Contrairement à la Mauritanie où les prix du gaz, de l’essence ou encore de l’électricité ont connu une hausse depuis quelques semaines, le Sénégal, de l’avis du ministre de l’Intérieur, n'a pas encore appliqué la vérité des prix grâce à l’effort des plus hautes autorités du pays qui ont décidé de subventionner les prix pour contenir la crise énergétique qui s’annonce, en vue de soulager le plus longtemps possible les populations.
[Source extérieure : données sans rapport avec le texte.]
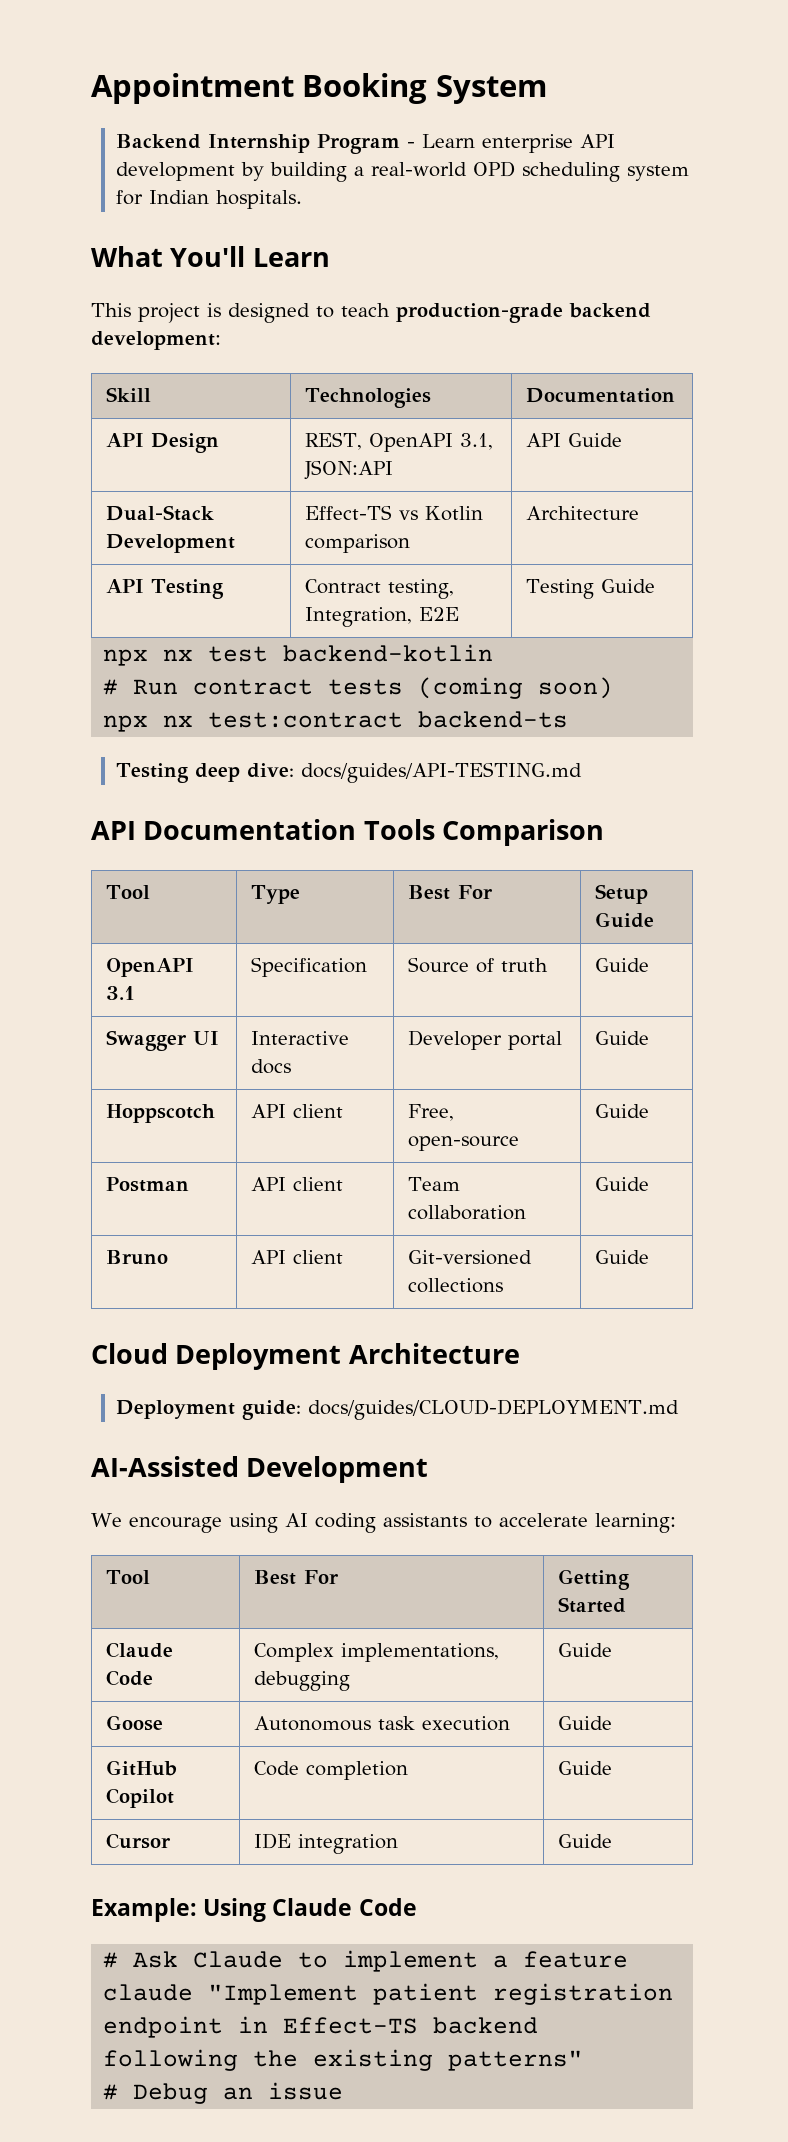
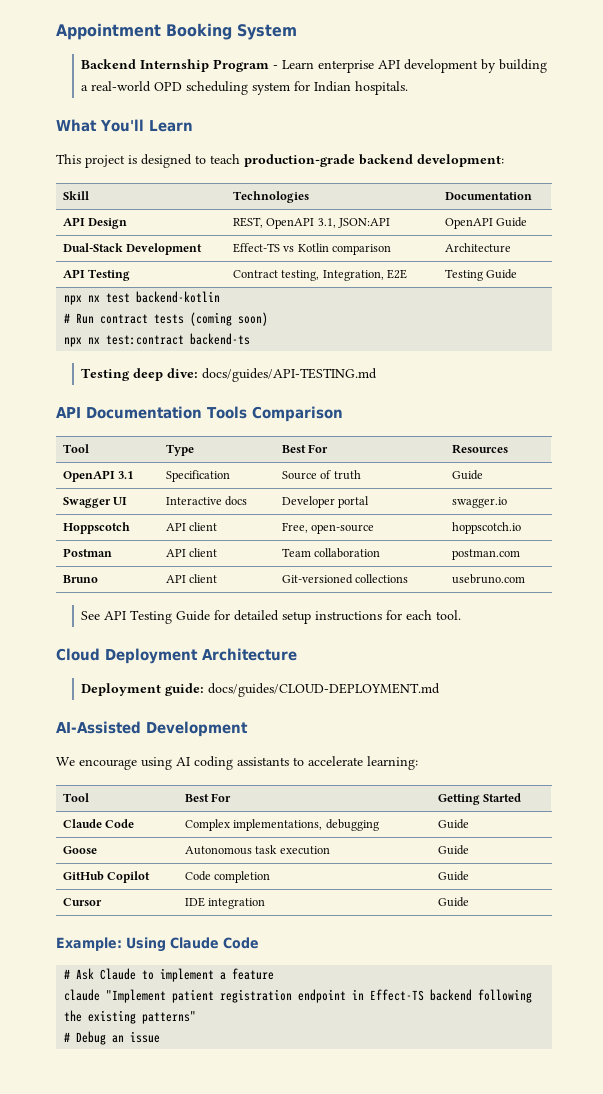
- API Design | REST, OpenAPI 3.1, JSON:API | API Guide
+ API Design | REST, OpenAPI 3.1, JSON:API | OpenAPI Guide
- Tool | Type | Best For | Setup Guide
+ Tool | Type | Best For | Resources
- Swagger UI | Interactive docs | Developer portal | Guide
+ Swagger UI | Interactive docs | Developer portal | swagger.io
- Hoppscotch | API client | Free, open-source | Guide
+ Hoppscotch | API client | Free, open-source | hoppscotch.io
- Postman | API client | Team collaboration | Guide
+ Postman | API client | Team collaboration | postman.com
- Bruno | API client | Git-versioned collections | Guide
+ Bruno | API client | Git-versioned collections | usebruno.com
+ See API Testing Guide for detailed setup instructions for each tool.

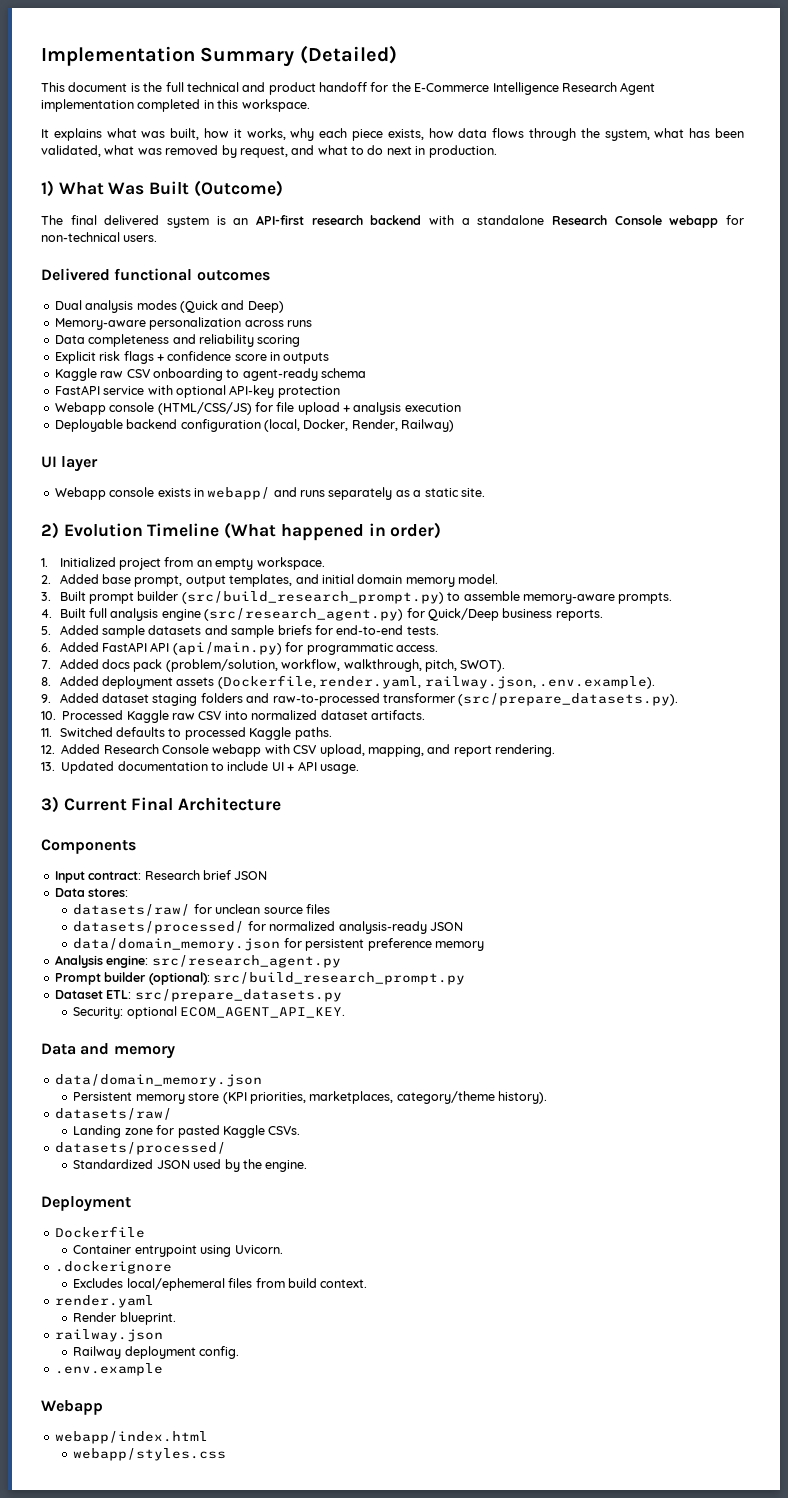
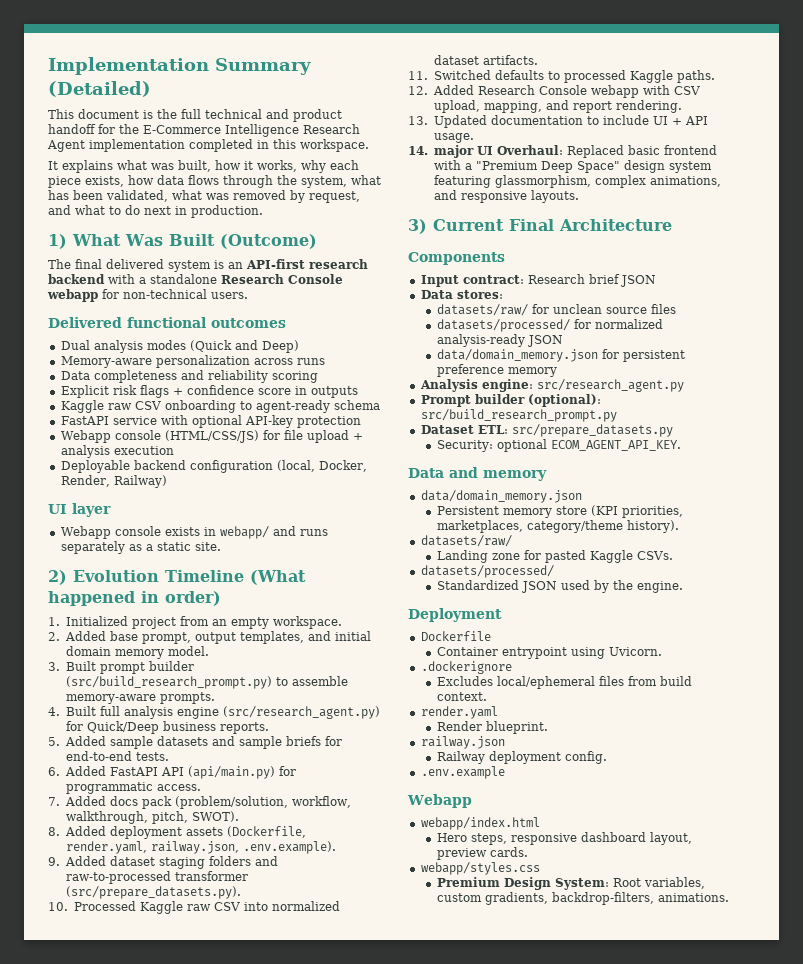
+ 14. major UI Overhaul: Replaced basic frontend with a "Premium Deep Space" design system featuring glassmorphism, complex animations, and responsive layouts.
+ Hero steps, responsive dashboard layout, preview cards.
  webapp/styles.css
+ Premium Design System: Root variables, custom gradients, backdrop-filters, animations.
Néanmoins, Me Bamba Cissé estime que le basculement peut se faire dans quelques jours.
 
 
 
 
 
Le ministre de l’Intérieur Me Bamba Cissé a présidé la cérémonie officielle de la Ziara générale, hier à Tivaouane. D’emblée, il s’est dit impressionné par la belle organisation de cette ziara sous la coordination de Serigne Moustapha Sy Al Amine. «Serigne Babacar Sy est un homme religieux qu’on ne présente plus. Serigne Babacar dépasse le temps et dépasse l’espace en termes d’envergure et on continue toujours de s’inspirer de son héritage. Certains ne retiennent que la dimension religieuse de Serigne Babacar Sy, mais il incarnait aussi une dimension intellectuelle qui continue d’irriguer la tarikha Tidiane», indique le ministre de l’Intérieur en guise de témoignage. Revenant sur l’héritage de Serigne Babacar Sy, il cite Serigne Cheikh Tidiane Sy Al Makhtoum qui, dit-il, était un savant, un philosophe, un homme religieux, un homme de droit et un homme politique d’une dimension exceptionnelle.
 
 
Vers la hausse des produits pétroliers
 
Sur un autre registre, Me Bamba Cissé est revenu sur la guerre au Moyen-Orient. «Ce qui se passe au Moyen-Orient nous intéresse au premier chef car cette guerre a une incidence sur notre niveau de vie. Beaucoup de pays à l’image de la Mauritanie, du Mali, de la Gambie, de la Guinée Bissau, ainsi que d’autres pays à travers le monde ont pris des mesures pour reconsidérer les prix. Mais, au Sénégal, nous n’avons pas encore ressenti l’impact de la guerre», explique Me Cissé qui rappelle que la Mauritanie a revu à la hausse ses prix de l’essence, du gaz et de l’électricité avant le début du mois d’avril. En France, ajoute-t-il, 15% des stations-service ont fermé. Ce qui lui fait dire que c’est une crise énergétique qui s’annonce. «Si au Sénégal les prix n’ont pas encore flambé, c’est grâce à l’effort de nos dirigeants qui essaient de contenir cette stabilité des prix le plus longtemps possible. Les prix qui devaient connaître une hausse depuis deux semaines sont restés stables grâce aux subventions de l’Etat», fait remarquer le ministre de l’Intérieur qui rejette toute considération politique dans sa déclaration. Toutefois, il estime que le basculement des prix à la hausse peut se faire dans quelques jours.